Among the entries, find the lines with the string "serif" and copy them.

— Front-end code change data —
__________

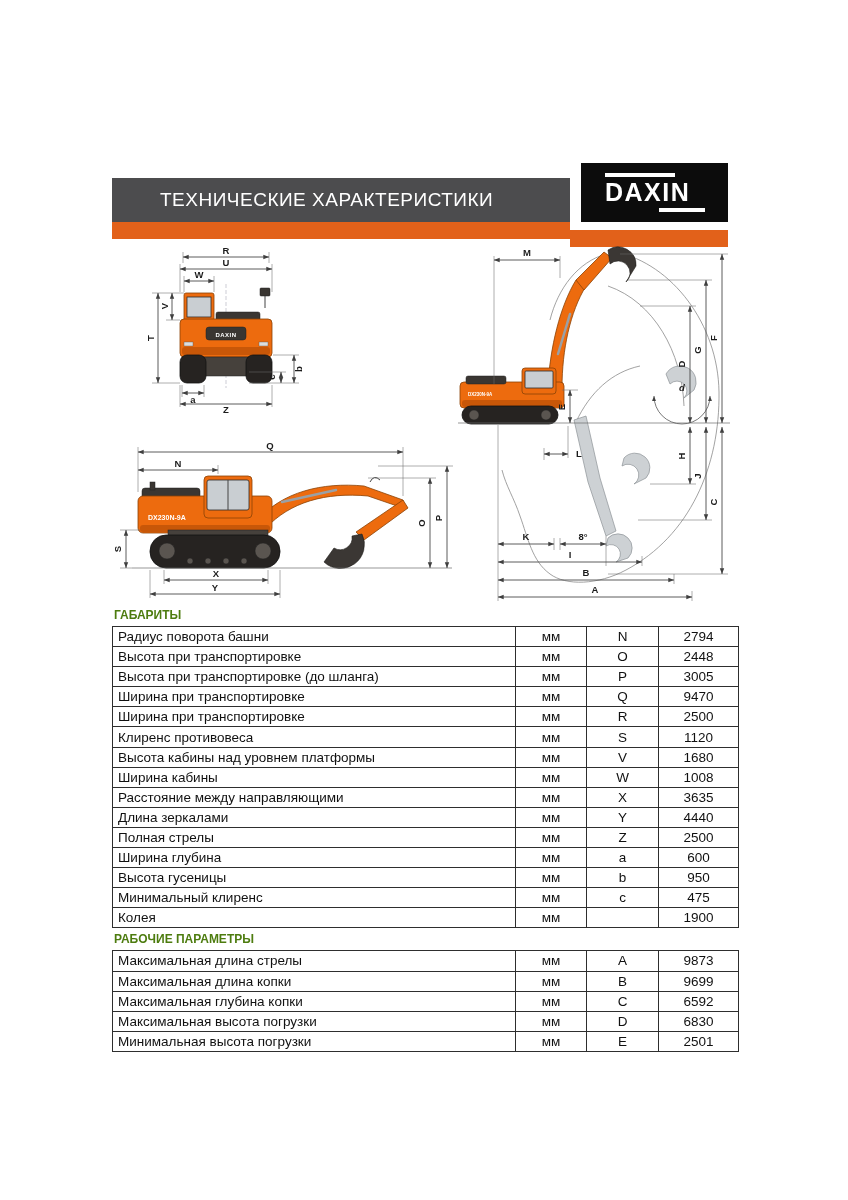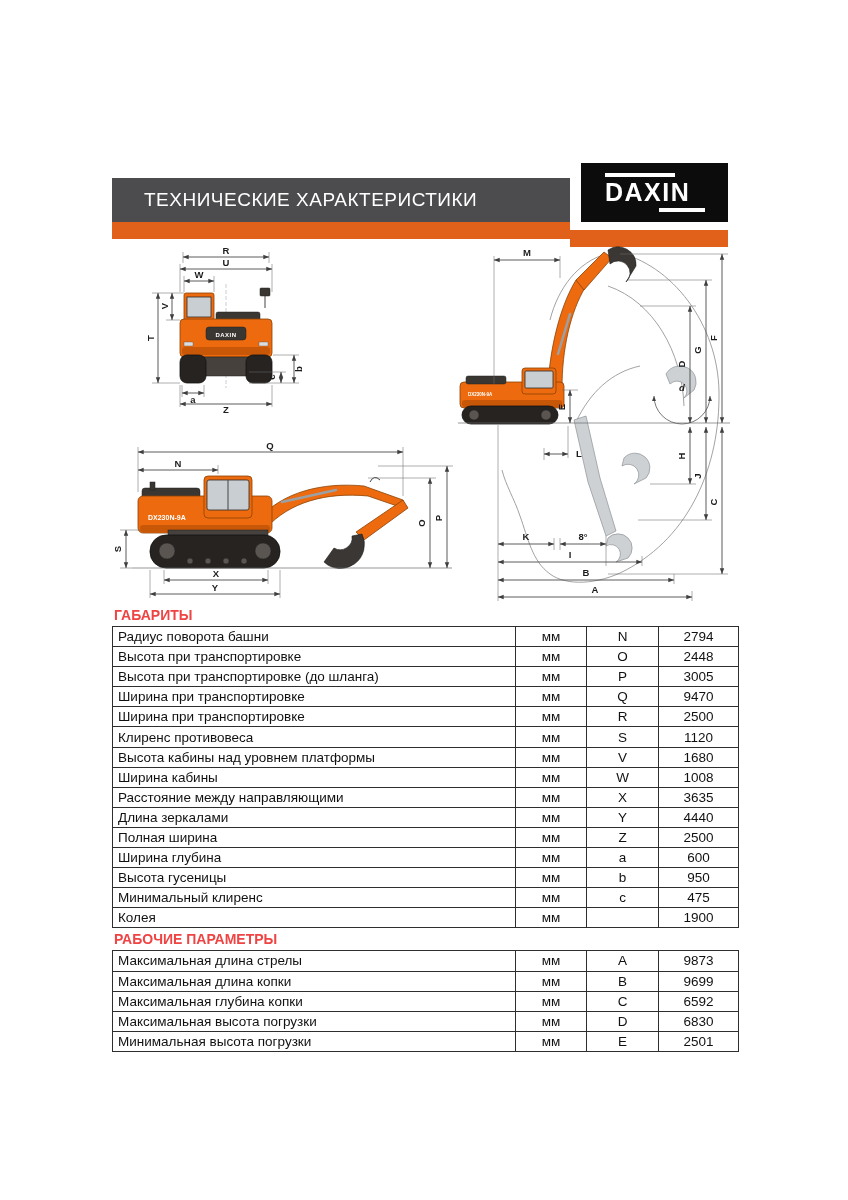--- a/index.html
+++ b/index.html
@@ -1,20 +1,20 @@
 <!DOCTYPE html>
 <html><head>
 <meta charset="utf-8">
 <style>
   html,body{margin:0;padding:0;background:#fff;}
   .page{position:relative;width:848px;height:1200px;background:#fff;overflow:hidden;
         font-family:"Liberation Sans",sans-serif;}
   
   .title-bar{position:absolute;left:112px;top:178px;width:458px;height:44px;background:#4C4C4E;
-             color:#fff;font-size:19px;letter-spacing:.5px;line-height:44px;padding-left:32px;
+             color:#fff;font-size:19px;letter-spacing:.5px;line-height:44px;padding-left:48px;
              box-sizing:border-box;}
   .orange-left{position:absolute;left:112px;top:222px;width:458px;height:17px;background:#E2611A;}
   .orange-right{position:absolute;left:570px;top:230px;width:158px;height:17px;background:#E2611A;}
   .logo-box{position:absolute;left:581px;top:163px;width:147px;height:59px;background:#0C0C0C;}
   .logo-text{position:absolute;left:24px;top:15px;color:#fff;font-size:25px;font-weight:800;
              letter-spacing:1.5px;}
   .logo-over{position:absolute;left:24px;top:10px;width:70px;height:4px;background:#fff;}
   .logo-under{position:absolute;left:78px;top:45px;width:46px;height:4px;background:#fff;}
   
   svg{position:absolute;overflow:visible;}
@@ -41,21 +41,21 @@
   .env2{fill:none;stroke:#555;stroke-width:.8;}
   .lbl{font-family:"Liberation Sans",sans-serif;font-size:9.5px;font-weight:700;fill:#1b1b1b;
        text-anchor:middle;}
   .it{font-style:italic;}
   .badge{font-family:"Liberation Sans",sans-serif;font-size:6px;font-weight:700;fill:#fff;
          text-anchor:middle;letter-spacing:.5px;}
   .mlabel{font-family:"Liberation Sans",sans-serif;font-size:7px;font-weight:700;fill:#fff;}
   .mlabel2{font-family:"Liberation Sans",sans-serif;font-size:4.5px;font-weight:700;fill:#fff;}
   
   .specs{position:absolute;left:112px;top:604px;width:626px;}
-  .sec-heading{color:#ef4444;font-size:14px;font-weight:700;height:22px;line-height:22px;
+  .sec-heading{color:#4d7c0f;font-size:12px;font-weight:700;height:22px;line-height:22px;
                padding-left:2px;}
   table.spec{border-collapse:collapse;width:626px;table-layout:fixed;}
   table.spec col.c1{width:403px;} table.spec col.c2{width:71px;}
   table.spec col.c3{width:72px;} table.spec col.c4{width:80px;}
   table.spec td{border:1.4px solid #2E2E2E;height:19.1px;font-size:13.5px;color:#111;
                 padding:0 0 0 5px;white-space:nowrap;overflow:hidden;}
   table.spec td.c{text-align:center;padding:0;}
 </style>
 </head>
 <body>
@@ -352,21 +352,21 @@
             <td class="c">X</td>
             <td class="c">3635</td>
           </tr>
           <tr>
             <td>Длина зеркалами</td>
             <td class="c">мм</td>
             <td class="c">Y</td>
             <td class="c">4440</td>
           </tr>
           <tr>
-            <td>Полная ширина</td>
+            <td>Полная стрелы</td>
             <td class="c">мм</td>
             <td class="c">Z</td>
             <td class="c">2500</td>
           </tr>
           <tr>
             <td>Ширина глубина</td>
             <td class="c">мм</td>
             <td class="c">a</td>
             <td class="c">600</td>
           </tr>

__________

— YOUR SOLUTION —
         font-family:"Liberation Sans",sans-serif;}
   .lbl{font-family:"Liberation Sans",sans-serif;font-size:9.5px;font-weight:700;fill:#1b1b1b;
   .badge{font-family:"Liberation Sans",sans-serif;font-size:6px;font-weight:700;fill:#fff;
   .mlabel{font-family:"Liberation Sans",sans-serif;font-size:7px;font-weight:700;fill:#fff;}
   .mlabel2{font-family:"Liberation Sans",sans-serif;font-size:4.5px;font-weight:700;fill:#fff;}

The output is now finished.